» ACTIVITY:
Everything from the line containing "echo $item . ' ';" to the final line of the records below should be given again exactly, and nothing else.

------ SUPPLIED ENTRIES ------

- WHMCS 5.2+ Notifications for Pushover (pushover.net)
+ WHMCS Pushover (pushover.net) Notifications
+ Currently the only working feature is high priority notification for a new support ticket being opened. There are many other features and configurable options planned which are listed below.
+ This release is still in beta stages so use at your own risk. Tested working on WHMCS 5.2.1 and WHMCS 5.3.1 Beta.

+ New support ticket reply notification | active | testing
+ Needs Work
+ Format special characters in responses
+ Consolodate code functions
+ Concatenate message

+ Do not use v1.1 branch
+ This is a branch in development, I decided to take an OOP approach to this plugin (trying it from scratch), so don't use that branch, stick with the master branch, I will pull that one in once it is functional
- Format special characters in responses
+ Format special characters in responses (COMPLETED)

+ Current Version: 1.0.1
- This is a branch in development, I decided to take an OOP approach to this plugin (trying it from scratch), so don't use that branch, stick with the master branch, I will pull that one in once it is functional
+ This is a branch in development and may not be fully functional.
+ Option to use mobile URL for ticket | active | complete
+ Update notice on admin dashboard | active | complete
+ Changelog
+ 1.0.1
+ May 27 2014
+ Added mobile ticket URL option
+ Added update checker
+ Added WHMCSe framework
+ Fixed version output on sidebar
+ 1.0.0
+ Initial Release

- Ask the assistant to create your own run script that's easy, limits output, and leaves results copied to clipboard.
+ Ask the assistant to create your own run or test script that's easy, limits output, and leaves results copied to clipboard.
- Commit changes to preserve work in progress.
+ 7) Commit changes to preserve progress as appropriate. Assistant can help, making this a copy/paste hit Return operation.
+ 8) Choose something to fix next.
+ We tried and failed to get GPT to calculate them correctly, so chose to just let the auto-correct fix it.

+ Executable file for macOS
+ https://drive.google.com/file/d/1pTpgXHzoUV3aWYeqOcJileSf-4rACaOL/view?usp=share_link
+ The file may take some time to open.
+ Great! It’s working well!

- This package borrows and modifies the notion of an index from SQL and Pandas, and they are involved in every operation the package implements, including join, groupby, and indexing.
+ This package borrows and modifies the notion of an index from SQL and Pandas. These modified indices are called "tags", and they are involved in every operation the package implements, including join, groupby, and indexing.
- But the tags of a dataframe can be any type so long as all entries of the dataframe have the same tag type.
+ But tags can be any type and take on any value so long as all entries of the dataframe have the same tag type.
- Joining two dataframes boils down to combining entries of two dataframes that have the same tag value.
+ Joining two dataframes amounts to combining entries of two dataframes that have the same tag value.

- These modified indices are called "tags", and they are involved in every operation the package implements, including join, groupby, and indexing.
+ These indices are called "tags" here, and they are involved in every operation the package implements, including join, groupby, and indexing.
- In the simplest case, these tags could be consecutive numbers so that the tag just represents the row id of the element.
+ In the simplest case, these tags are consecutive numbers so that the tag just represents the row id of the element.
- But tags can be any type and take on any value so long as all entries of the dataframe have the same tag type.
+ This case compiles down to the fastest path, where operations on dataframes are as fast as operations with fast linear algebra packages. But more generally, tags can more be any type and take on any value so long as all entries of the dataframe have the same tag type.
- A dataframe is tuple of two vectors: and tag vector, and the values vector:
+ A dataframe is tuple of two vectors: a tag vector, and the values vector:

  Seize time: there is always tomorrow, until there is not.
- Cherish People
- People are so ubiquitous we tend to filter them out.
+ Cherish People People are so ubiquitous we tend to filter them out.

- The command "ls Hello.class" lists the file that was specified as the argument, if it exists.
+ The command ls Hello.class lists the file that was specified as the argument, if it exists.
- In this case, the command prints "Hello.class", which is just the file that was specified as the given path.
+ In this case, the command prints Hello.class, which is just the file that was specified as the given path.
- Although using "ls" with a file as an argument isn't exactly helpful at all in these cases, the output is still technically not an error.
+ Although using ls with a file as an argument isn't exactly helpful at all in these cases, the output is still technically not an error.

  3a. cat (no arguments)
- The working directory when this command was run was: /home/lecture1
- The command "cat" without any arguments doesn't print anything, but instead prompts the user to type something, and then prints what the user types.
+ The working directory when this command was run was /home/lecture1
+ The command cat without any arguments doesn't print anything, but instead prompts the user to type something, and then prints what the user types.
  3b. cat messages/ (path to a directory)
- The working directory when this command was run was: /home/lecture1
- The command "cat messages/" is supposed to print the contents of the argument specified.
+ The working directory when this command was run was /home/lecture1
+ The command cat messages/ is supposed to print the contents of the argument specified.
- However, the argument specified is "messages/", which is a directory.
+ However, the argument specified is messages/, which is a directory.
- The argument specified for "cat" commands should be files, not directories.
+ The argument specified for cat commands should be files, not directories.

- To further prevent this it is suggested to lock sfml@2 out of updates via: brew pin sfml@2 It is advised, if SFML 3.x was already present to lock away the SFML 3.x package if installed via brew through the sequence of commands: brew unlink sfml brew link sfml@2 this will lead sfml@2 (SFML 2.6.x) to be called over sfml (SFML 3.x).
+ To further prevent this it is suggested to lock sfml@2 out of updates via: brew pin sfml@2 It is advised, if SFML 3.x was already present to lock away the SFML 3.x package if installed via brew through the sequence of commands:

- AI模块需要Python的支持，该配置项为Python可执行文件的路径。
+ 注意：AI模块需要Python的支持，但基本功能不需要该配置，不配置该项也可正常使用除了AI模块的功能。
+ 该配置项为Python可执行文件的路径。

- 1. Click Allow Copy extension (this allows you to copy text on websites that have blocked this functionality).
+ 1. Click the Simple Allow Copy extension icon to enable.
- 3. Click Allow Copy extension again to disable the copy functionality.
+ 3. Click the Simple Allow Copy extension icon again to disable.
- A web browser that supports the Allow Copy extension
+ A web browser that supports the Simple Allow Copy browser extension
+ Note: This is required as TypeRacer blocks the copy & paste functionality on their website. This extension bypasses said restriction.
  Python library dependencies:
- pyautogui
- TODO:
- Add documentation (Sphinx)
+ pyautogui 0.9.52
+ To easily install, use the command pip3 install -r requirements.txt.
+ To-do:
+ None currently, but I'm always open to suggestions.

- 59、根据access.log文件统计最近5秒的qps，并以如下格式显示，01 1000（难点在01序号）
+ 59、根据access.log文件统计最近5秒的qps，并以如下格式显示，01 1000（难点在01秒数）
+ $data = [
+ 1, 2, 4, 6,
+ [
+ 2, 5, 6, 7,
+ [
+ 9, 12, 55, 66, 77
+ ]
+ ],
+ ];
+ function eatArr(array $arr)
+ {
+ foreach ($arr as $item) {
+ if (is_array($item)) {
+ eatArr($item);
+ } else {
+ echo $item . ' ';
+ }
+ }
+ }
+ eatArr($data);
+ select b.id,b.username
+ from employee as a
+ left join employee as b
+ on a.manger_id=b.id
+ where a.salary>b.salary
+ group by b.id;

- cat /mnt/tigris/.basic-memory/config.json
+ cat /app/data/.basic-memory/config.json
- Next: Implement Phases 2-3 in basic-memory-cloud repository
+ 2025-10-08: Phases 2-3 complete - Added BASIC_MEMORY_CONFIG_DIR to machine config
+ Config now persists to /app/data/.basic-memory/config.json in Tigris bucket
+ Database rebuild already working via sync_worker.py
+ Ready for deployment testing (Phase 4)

------

» RESULT:
+ echo $item . ' ';
+ }
+ }
+ }
+ eatArr($data);
+ select b.id,b.username
+ from employee as a
+ left join employee as b
+ on a.manger_id=b.id
+ where a.salary>b.salary
+ group by b.id;

- cat /mnt/tigris/.basic-memory/config.json
+ cat /app/data/.basic-memory/config.json
- Next: Implement Phases 2-3 in basic-memory-cloud repository
+ 2025-10-08: Phases 2-3 complete - Added BASIC_MEMORY_CONFIG_DIR to machine config
+ Config now persists to /app/data/.basic-memory/config.json in Tigris bucket
+ Database rebuild already working via sync_worker.py
+ Ready for deployment testing (Phase 4)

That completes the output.